A - Il faut constituer des comités de sélection représentatifs (mixtes) comprenant des membres d’au moins deux groupes en quête d’équité en emploi, des femmes et des employés et conseillers interrégionaux.

B - Les processus ou les programmes qui donnent la priorité à la dotation, à la promotion et à l’embauche (comme le programme des conjoints des Forces armées canadiennes) ne doivent pas remplacer les programmes d’équité en emploi.
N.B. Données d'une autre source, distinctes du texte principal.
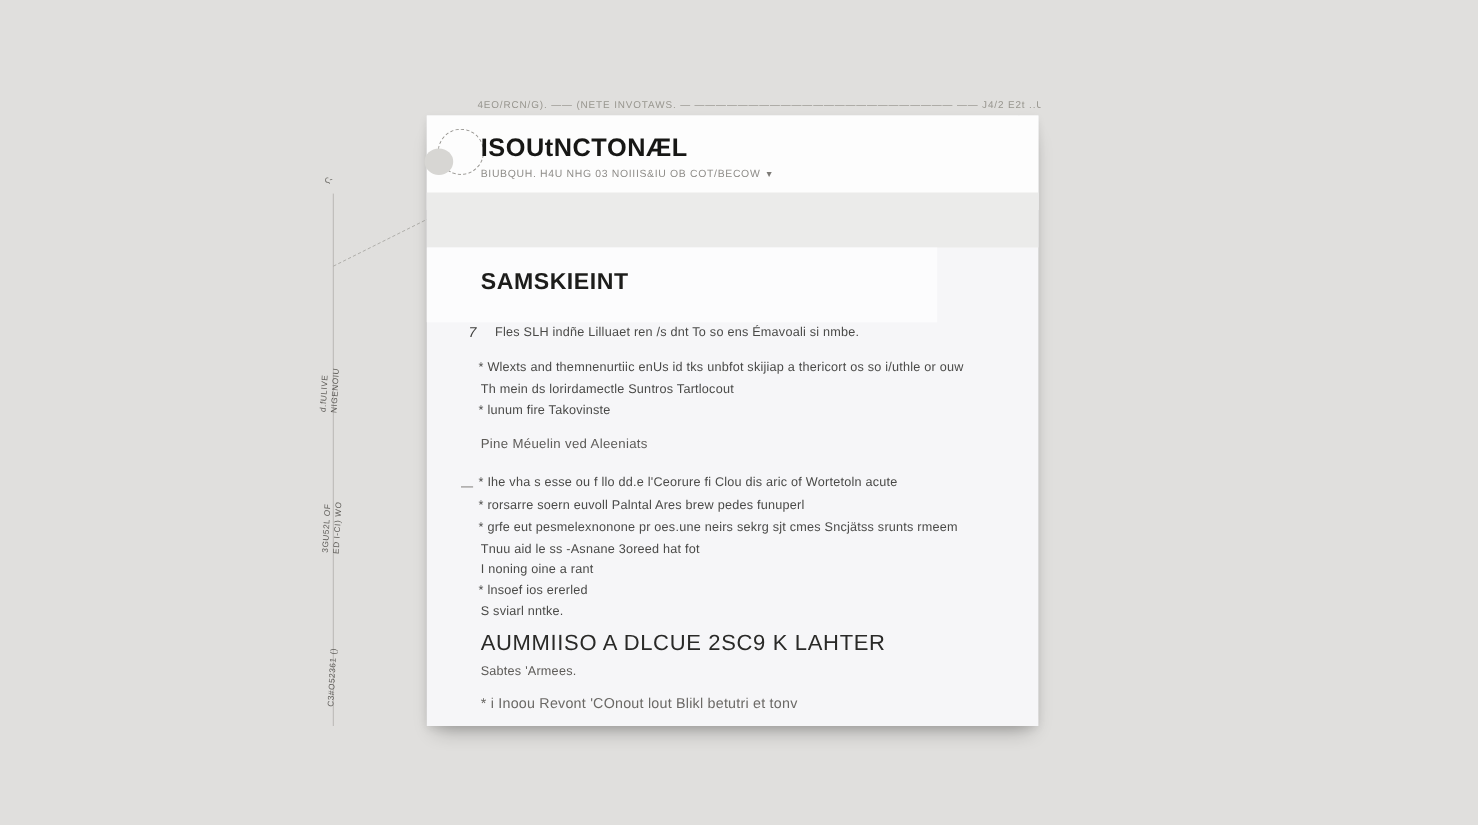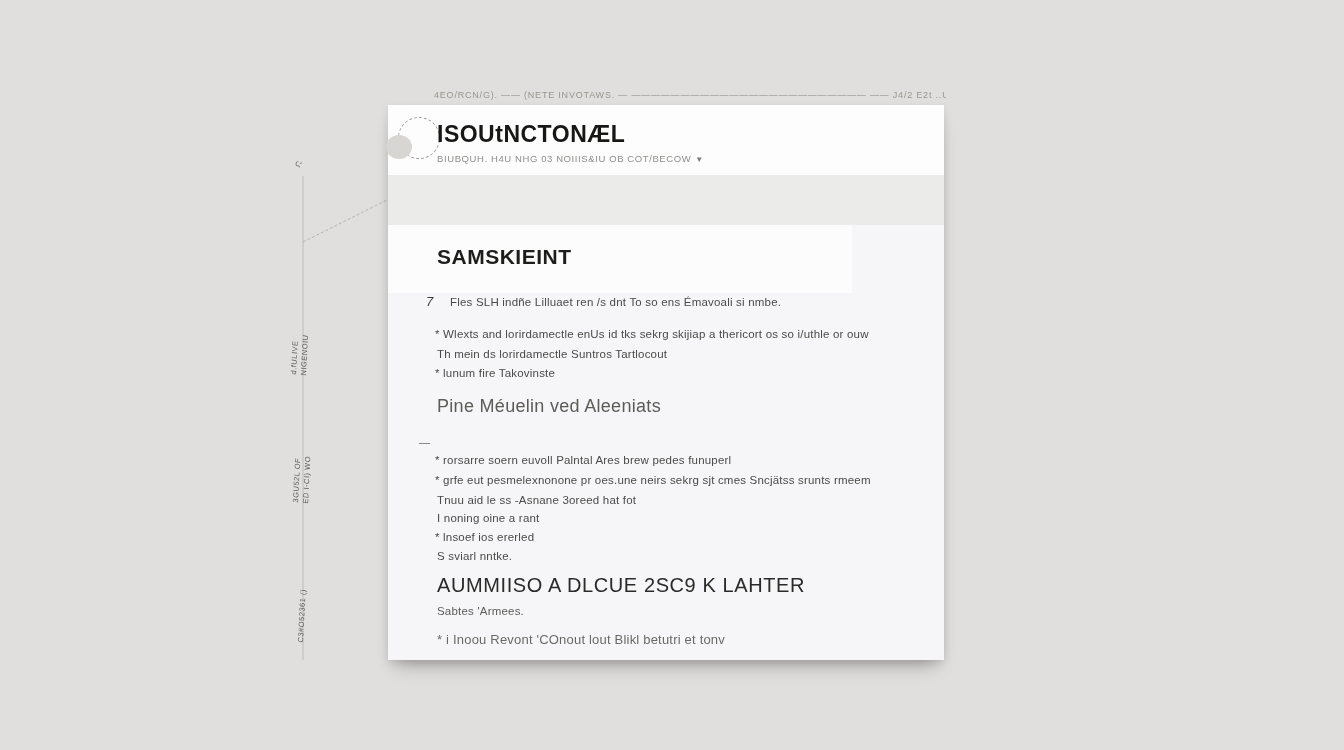"* Wlexts and lorirdamectle enUs" div.t { text: lorirdamectle enUs id tks sekrg -> themnenurtiic enUs id tks unbfot }
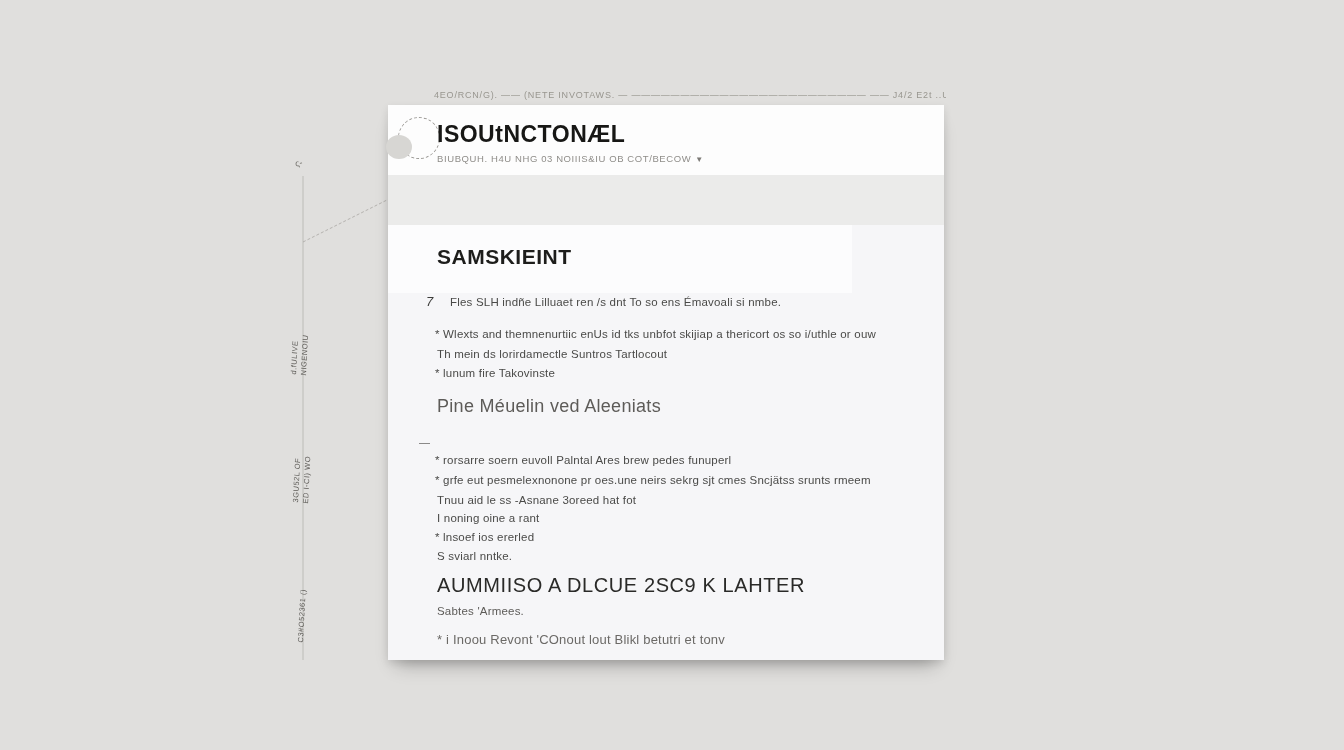"Pine Méuelin ved Aleeniats" .sub-heading { font-size: 18px -> 12px }
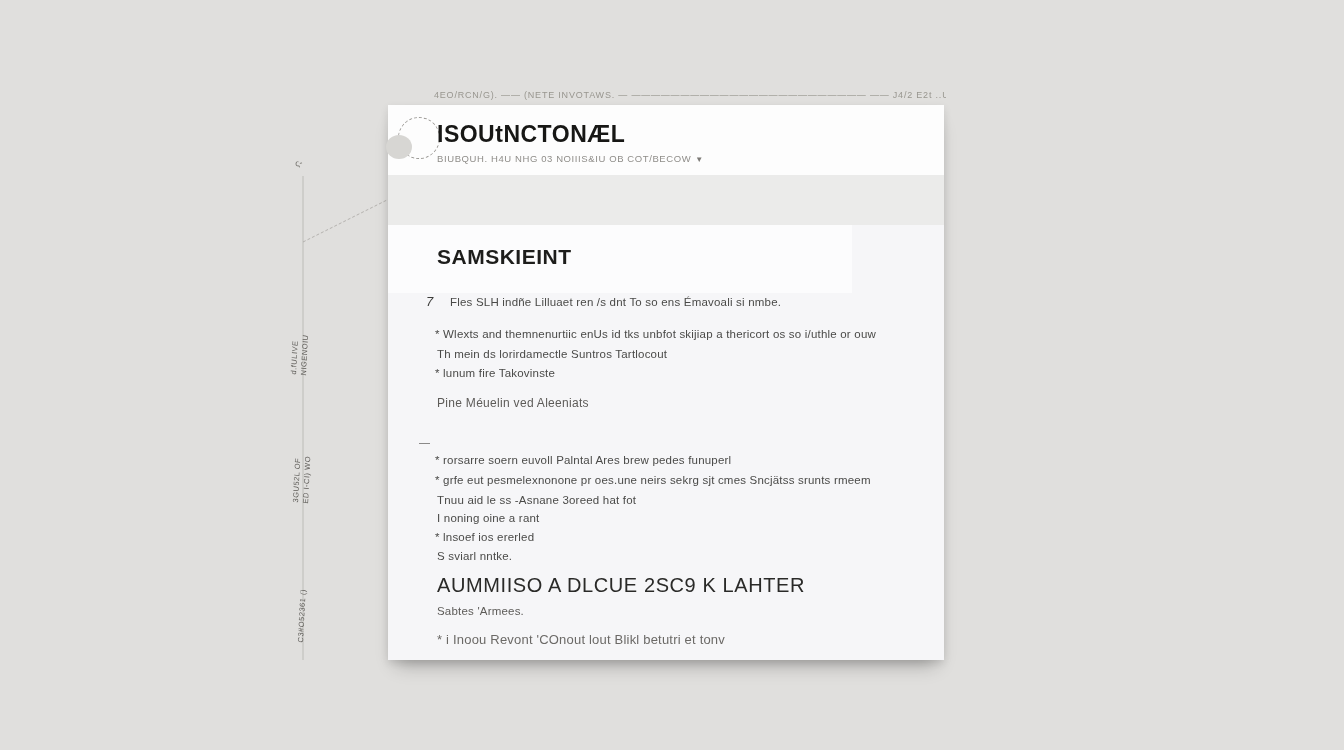"* Ihe vha s esse" div.t { html: none -> <div>* Ihe vha s esse ou f llo dd.e l'Ceorure fi Clou dis aric of Wortetoln acute</div> }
C - Les « flexibilités » (voir le point 2 ci-dessus) ont drastiquement réduit la responsabilisation et la transparence de la dotation. L’approche non interventionniste adoptée par la CFP, y compris sa non-participation aux causes en arbitrage et sa réticence à établir les normes nécessaires pour respecter les valeurs de la Loi, suggère une certaine réticence de la part de la Commission à assumer son rôle de surveillance. Cette situation doit être corrigée sans plus tarder.

D - Les « Noirs » devraient être identifiés comme un groupe distinct en quête d’équité.

E - En anglais, le mot « Aboriginal » devrait être remplacé par « Indigenous ».

F - Il convient de reconnaître que les « minorités visibles » constituent un vaste groupe composé de multiples ethnies qui sont confrontées à des défis différents. Statistique Canada et le SCT compilent déjà des renseignements sur divers sous-groupes qui devraient être reconnus et suivis : les Noirs; les Chinois; les Asiatiques du Sud et Indiens d’Asie; les Asiatiques de l’Ouest, Africains du Nord et Arabes; les Asiatiques du Sud; les Latino-Américains non blancs; les Philippins; les Coréens; les Japonais.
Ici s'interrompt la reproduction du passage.